Fisher began his professional career with the Southern League's Augusta Electricians in 1893, before joining the Atlanta Atlantas in 1894. In 1895, he played for the Chattanooga Warriors/Mobile Bluebirds. He continued with the Mobile Blackbirds in 1896, but also played for the Western League's Detroit Tigers. He was a member of the Western League's Columbus Senators in 1897 and played most of the 1898 season with the Minneapolis Millers.

Fisher made his major league debut on May 17, 1898, with the National League's Philadelphia Phillies. In nine games, he played eight at catcher and one at third base. Through his final game on July 1, Fisher recorded three hits, made one double, stole one base, and had a .115 batting average. He found himself back with Minneapolis in 1899 and 1900.
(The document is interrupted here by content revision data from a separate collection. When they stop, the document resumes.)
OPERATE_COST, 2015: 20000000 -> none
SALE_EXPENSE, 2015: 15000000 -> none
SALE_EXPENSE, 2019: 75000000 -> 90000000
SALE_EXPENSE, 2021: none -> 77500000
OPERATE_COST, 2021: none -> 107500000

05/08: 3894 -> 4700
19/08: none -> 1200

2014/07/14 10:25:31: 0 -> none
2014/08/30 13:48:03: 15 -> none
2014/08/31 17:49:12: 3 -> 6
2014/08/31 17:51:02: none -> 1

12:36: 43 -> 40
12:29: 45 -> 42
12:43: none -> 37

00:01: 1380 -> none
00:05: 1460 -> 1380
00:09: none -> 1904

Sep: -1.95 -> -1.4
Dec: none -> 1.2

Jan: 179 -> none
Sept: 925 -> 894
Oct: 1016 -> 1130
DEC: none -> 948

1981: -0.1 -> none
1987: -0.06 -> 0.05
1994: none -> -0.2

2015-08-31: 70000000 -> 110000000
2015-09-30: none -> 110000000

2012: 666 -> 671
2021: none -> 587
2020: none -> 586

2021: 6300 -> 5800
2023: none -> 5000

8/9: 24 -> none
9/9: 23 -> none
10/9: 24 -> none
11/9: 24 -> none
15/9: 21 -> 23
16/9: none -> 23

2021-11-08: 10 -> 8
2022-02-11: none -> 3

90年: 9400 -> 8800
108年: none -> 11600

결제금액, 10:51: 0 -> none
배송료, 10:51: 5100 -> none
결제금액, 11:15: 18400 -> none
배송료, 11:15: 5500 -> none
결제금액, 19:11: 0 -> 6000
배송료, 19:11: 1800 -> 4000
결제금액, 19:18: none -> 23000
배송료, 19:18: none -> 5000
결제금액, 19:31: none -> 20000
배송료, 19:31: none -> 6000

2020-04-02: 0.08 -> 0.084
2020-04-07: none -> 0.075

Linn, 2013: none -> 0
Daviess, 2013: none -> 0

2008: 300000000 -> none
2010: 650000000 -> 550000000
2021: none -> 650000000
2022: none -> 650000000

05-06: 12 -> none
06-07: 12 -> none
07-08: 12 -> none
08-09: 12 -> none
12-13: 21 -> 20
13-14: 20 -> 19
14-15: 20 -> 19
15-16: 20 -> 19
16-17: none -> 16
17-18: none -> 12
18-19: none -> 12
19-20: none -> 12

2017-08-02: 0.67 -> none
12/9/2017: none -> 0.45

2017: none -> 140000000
In late 1900, Fisher, along with other baseball men, organized a new Southern baseball league, the Southern Association. One of its charter members was the Nashville Baseball Club, which would come to be known as the Nashville Vols in 1908. Fisher served as the team's owner and player-manager. Under his leadership from 1901 to 1905, Nashville won the first two Southern Association pennants (1901 and 1902). Fisher sold the team and retired from baseball in 1905. He briefly come out of retirement to play catcher for the South Atlantic League's Macon Peaches in 1908.

Fisher died in Chicago on February 28, 1947.